The Most Powerful Chimpanzee
of the Netherlands
Life and Death in an Ape Society
by
Otto Adang
is published in Dutch only
(Uitgeverij Nieuwezijds, Amsterdam, 1999, ISBN 90 5712 051 8)
Contents

Prologue: The Time Machine

1. The most powerful chimpanzee of the Netherlands

2. The family of chimps

3. Natural intelligence

4. Fight, flight and reconciliation

5. Friendliness and grooming

6. The joy of sex

7. Baby and childcare

8. Playing along

9. Teasing, harassment, provocation

10. The development of quasi-aggressive behaviour

11. In the shadow of man

12. Suicide or desparate jump?

Epilogue: The film projector
THE TIME MACHINE
(translated excerpt from the Prologue)

There was a time when I used a time machine almost daily. My bicycle took me to the Arnhem Zoo chimpanzees and, in a way, five million years back in time, to the 'Age of unpolished stones'. Of course present day chimps are not our ancestors. But we do have ancestors in common. Around five million years ago they lived in the African rainforest. Some of them took to the savannas, started to walk upright, lost their hair, got bigger brains and ended up as modern humans. We have changed so  much, that our present way of life tells us little about our distant past. But, as Richard Wrangham and Dale Peterson argue (in 'Demonic Males'), present day chimps may provide better clues. The missing fossil, the ape that took the step form rainforest to savanna, might have looked a lot like present day chimps. Chimpanzees might have changed relatively little over the past eight to ten million years. They live in a conservative habitat, the warm, humid rainforest full of fruits. Looking at these apes, Wrangham and Peterson suggest, is like going back in time and catching a glimpse of our ancestry.
Of course, Arnhem is not situated in the tropics and Arnhem Zoo is not a rainforest. Yet I often had the impression that my bike was a time machine, taking me five million years back in time when I went to the chimpanzee enclosure in Arnhem. After picking up the key at the entrance to the zoo, I went to the observation room next to the two-acre chimpanzee island. Having entered the observation room, I would open a few windows and wait for the chimpanzees to be released onto the enclosure by the keeper. After having greeted one another they would start another day, leading their own lives, comparable to that of their conspecifics in Africa in many ways. I would be able to observe their behaviour in detail. For several years, that was my job: observing and studying chimpanzees. My observations in Arnhem often gave me the feeling I was watching ancestors from a distant past at a time when, having eaten, their main interest is one another.
THE DEATH OF NIKKIE:
SUICIDE OR DESPERATE JUMP?
(translated excerpt from diary)

March 1984. I arrive later than I am used to. It is unusually quiet. Nikkie is not with the rest of the group in the hall. The students can't tell me where he is. When I go looking for him, I see keeper Jacky Hommes walking on the island. She is all wet. "He is dead" she sobs, and it takes a while before I understand what happened.
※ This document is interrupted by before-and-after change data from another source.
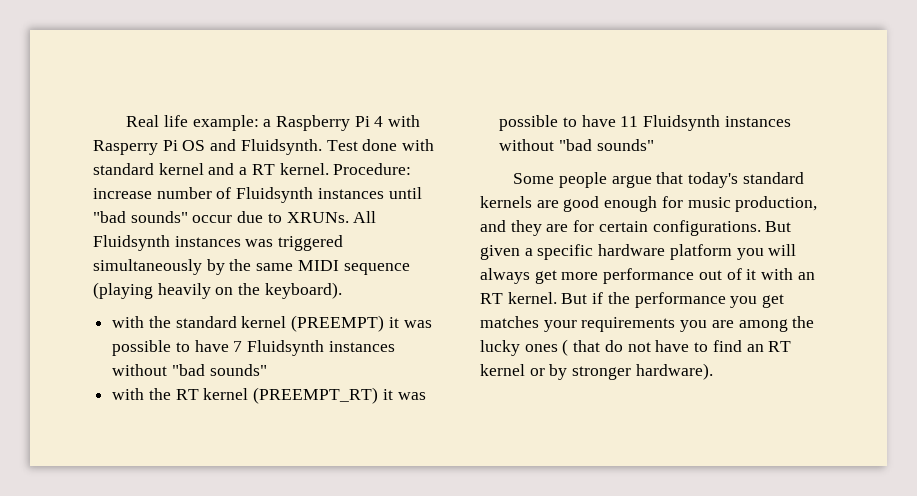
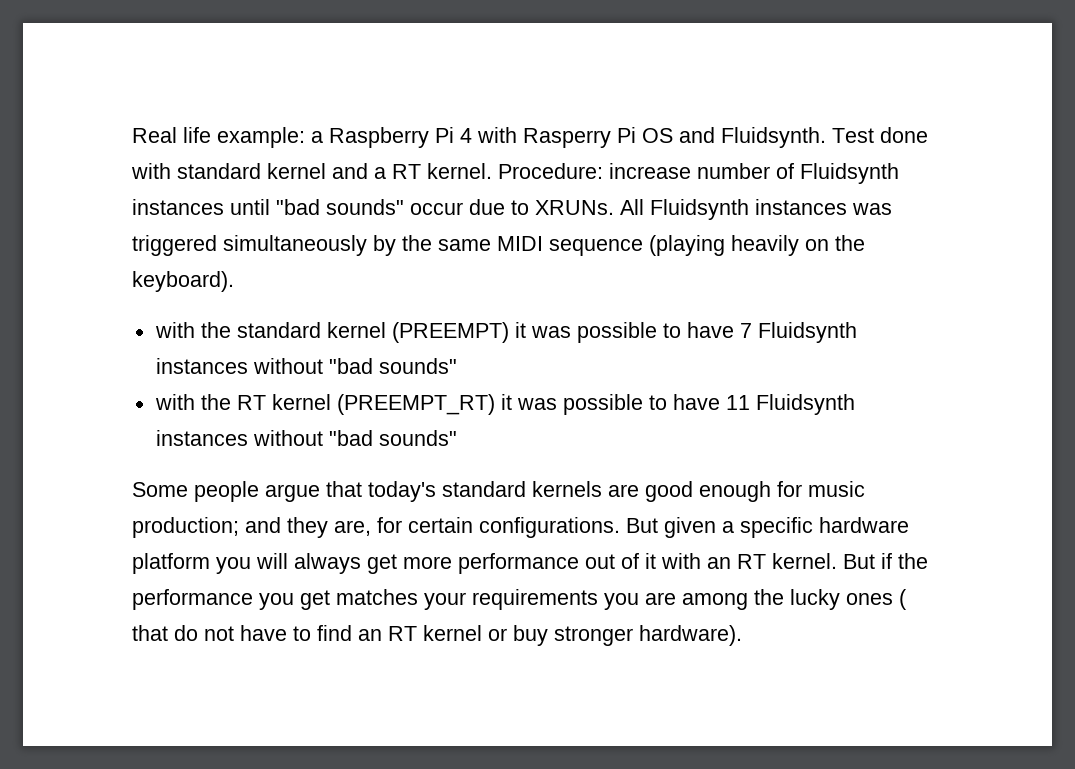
- Some people argue that today's standard kernels are good enough for music production, and they are for certain configurations.
+ Some people argue that today's standard kernels are good enough for music production; and they are, for certain configurations.
- But if the performance you get matches your requirements you are among the lucky ones ( that do not have to find an RT kernel or by stronger hardware).
+ But if the performance you get matches your requirements you are among the lucky ones ( that do not have to find an RT kernel or buy stronger hardware).

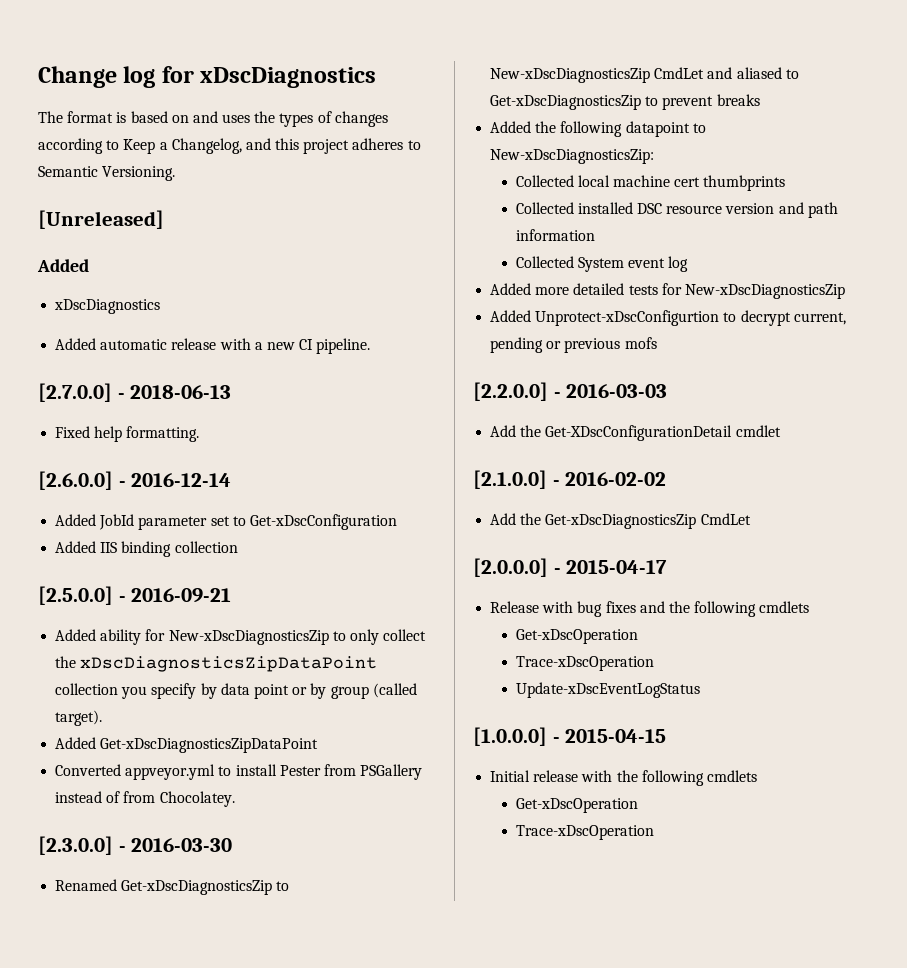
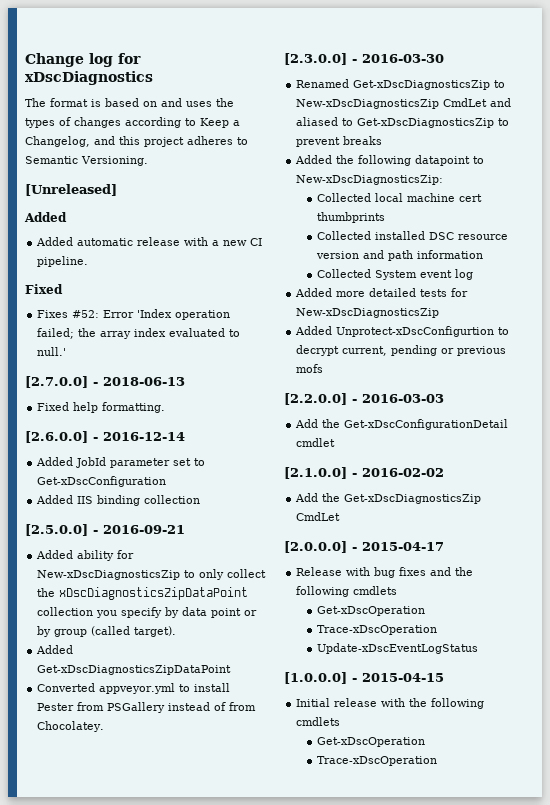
  [Unreleased]
  Added
- xDscDiagnostics
  Added automatic release with a new CI pipeline.
+ Fixed
+ Fixes #52: Error 'Index operation failed; the array index evaluated to null.'
- Add the Get-XDscConfigurationDetail cmdlet
+ Add the Get-xDscConfigurationDetail cmdlet

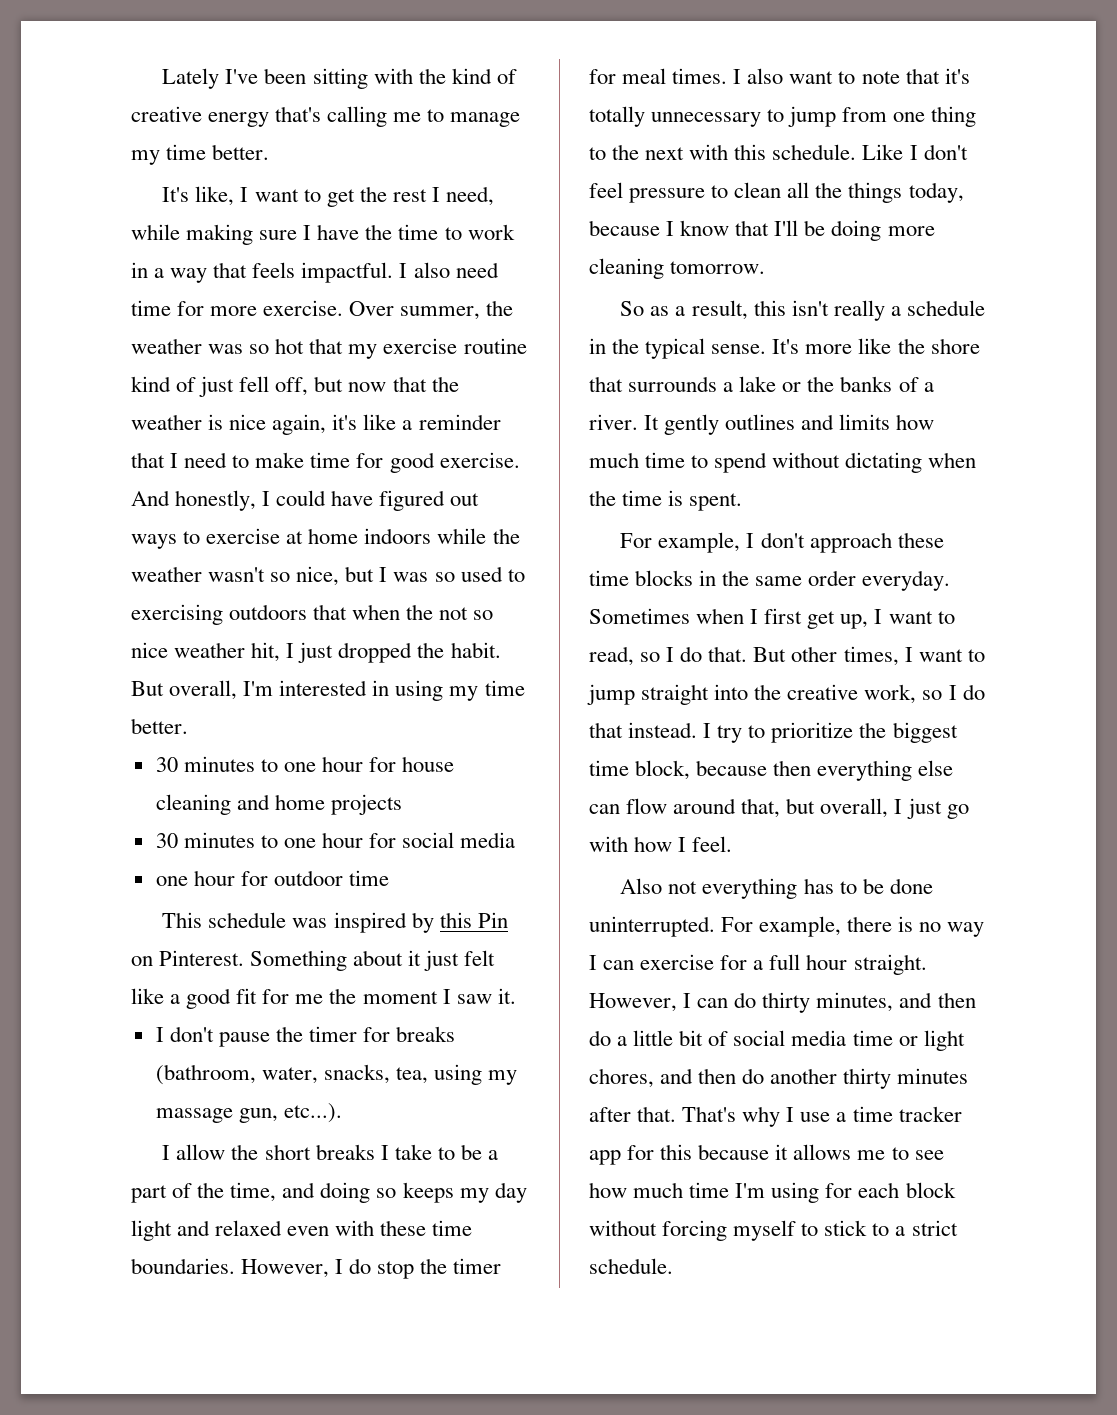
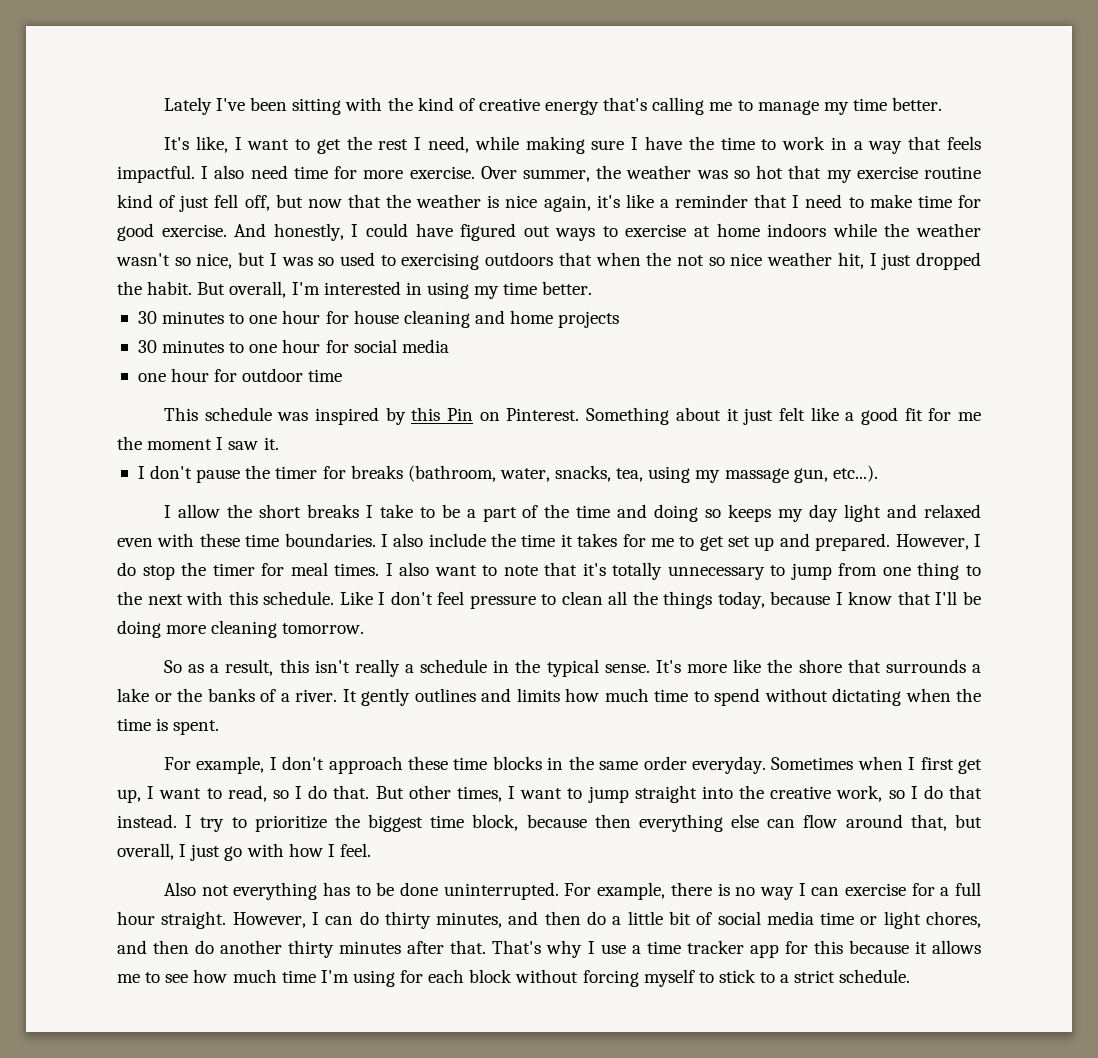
- I allow the short breaks I take to be a part of the time, and doing so keeps my day light and relaxed even with these time boundaries.
+ I allow the short breaks I take to be a part of the time and doing so keeps my day light and relaxed even with these time boundaries.
+ I also include the time it takes for me to get set up and prepared.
The morning turned out to be too cold for the chimps to go outside, so Jacky put them in one of the halls. Nikkie refused to enter the hall. He remained in the corridor, apparently eager to mate with sexually attractive female Krom. The jealous interest in her swelling had already caused a lot uf unrest in the last few days. Jacky decided to leave Krom in her night-cage to allow her some rest. Nikkie waited in vain, but refused to enter the hall or go back to his cage. When, a few hours later, the sun started to shine, Jacky decided to let Nikkie go outside. She pulled the sliding door to the enclosure. Immediately Nikkie ran outside at full speed. Without stopping he silently crossed the full length of the island, about a hundred meters. When he arrived at the moat, he jumped. In spite of his speed and the force of his jump, he did not make it to the other side. He sank like a brick. When a shocked Jacky bravely pulled him out of the moat a few minutes later, he had died. In vain, she gave him mouth-to-mouth resuscitation. Just to make sure, we walk over to Nikkie's lifeless body. There is no doubt possible: the most powerful chimpanzee of the Netherlands is dead.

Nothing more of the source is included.